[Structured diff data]
┄┄┄┄┄┄

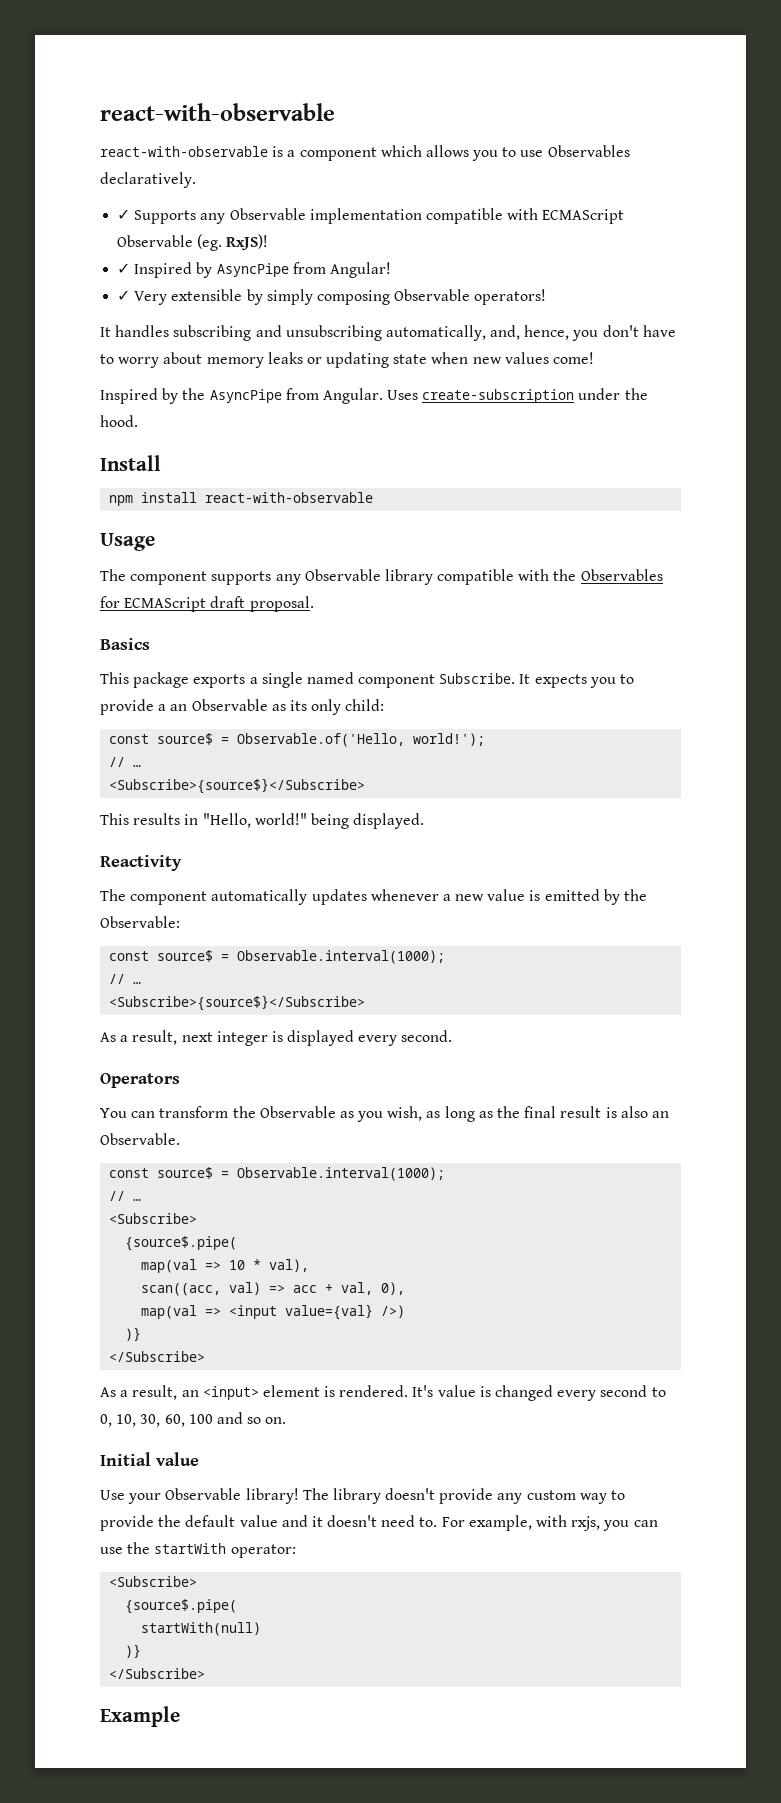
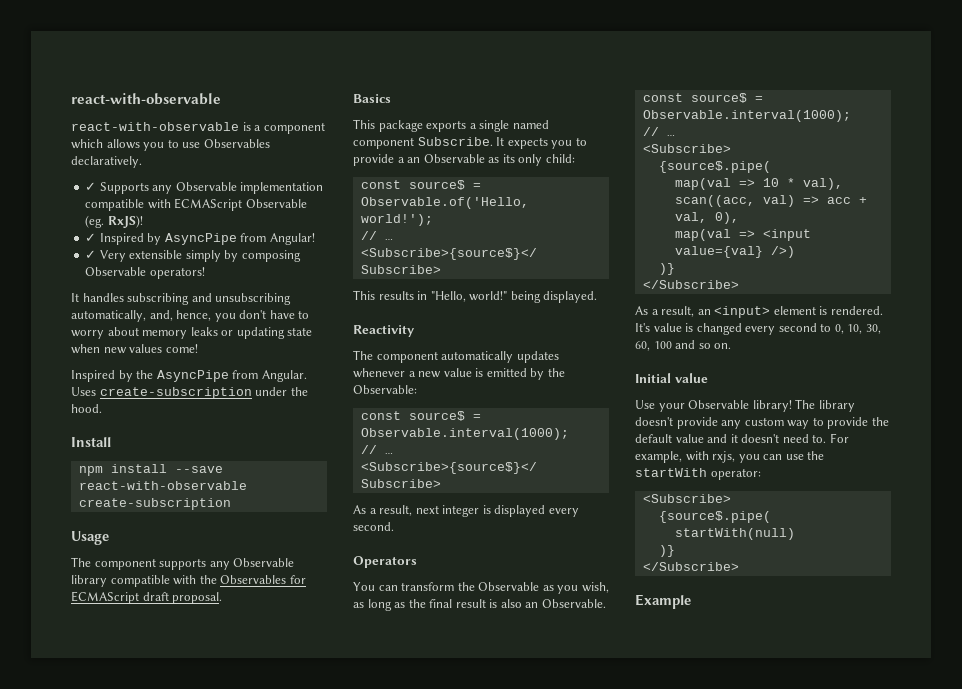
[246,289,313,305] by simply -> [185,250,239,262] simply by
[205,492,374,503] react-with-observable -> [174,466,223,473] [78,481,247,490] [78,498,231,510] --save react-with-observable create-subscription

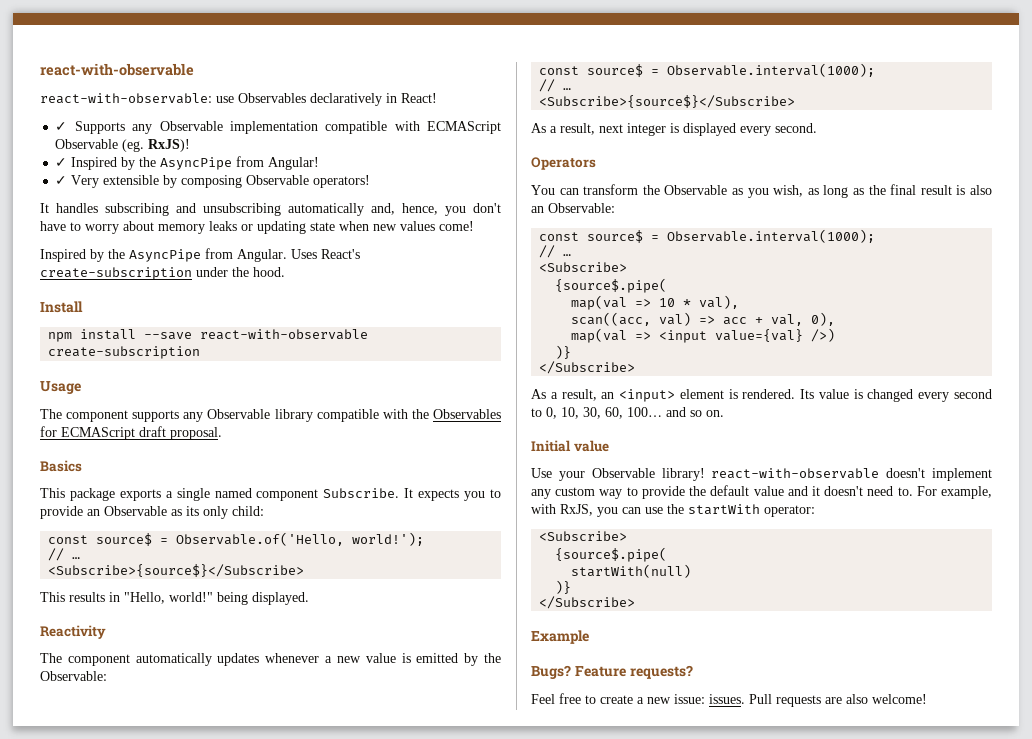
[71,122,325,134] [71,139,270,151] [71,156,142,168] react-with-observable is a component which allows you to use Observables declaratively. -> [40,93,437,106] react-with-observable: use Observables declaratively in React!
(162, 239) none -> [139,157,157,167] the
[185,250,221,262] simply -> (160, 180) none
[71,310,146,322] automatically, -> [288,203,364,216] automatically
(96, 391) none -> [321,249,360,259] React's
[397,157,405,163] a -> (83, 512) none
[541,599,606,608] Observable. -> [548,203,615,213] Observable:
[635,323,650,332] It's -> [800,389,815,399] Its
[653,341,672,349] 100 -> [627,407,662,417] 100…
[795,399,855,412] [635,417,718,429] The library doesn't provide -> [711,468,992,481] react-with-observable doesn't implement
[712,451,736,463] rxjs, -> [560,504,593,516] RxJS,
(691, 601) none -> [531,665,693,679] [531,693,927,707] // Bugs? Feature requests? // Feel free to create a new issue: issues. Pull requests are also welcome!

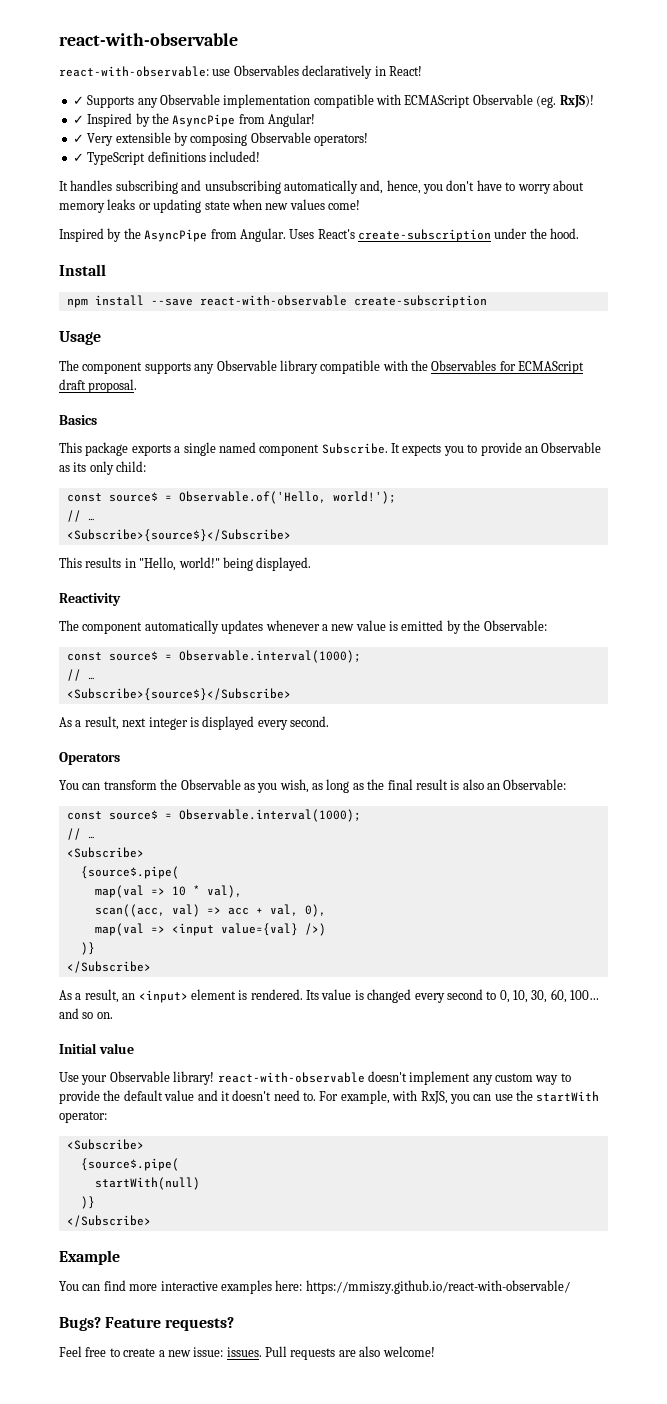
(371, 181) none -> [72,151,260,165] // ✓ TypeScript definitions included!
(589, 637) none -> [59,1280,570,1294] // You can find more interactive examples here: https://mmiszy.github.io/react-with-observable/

┄┄┄┄┄┄

● WHAT IS EXPECTED: Find every line above that contains the word "create", and return each one.

● ANSWER TO THE PROBLEM:
[205,492,374,503] react-with-observable -> [174,466,223,473] [78,481,247,490] [78,498,231,510] --save react-with-observable create-subscription
(691, 601) none -> [531,665,693,679] [531,693,927,707] // Bugs? Feature requests? // Feel free to create a new issue: issues. Pull requests are also welcome!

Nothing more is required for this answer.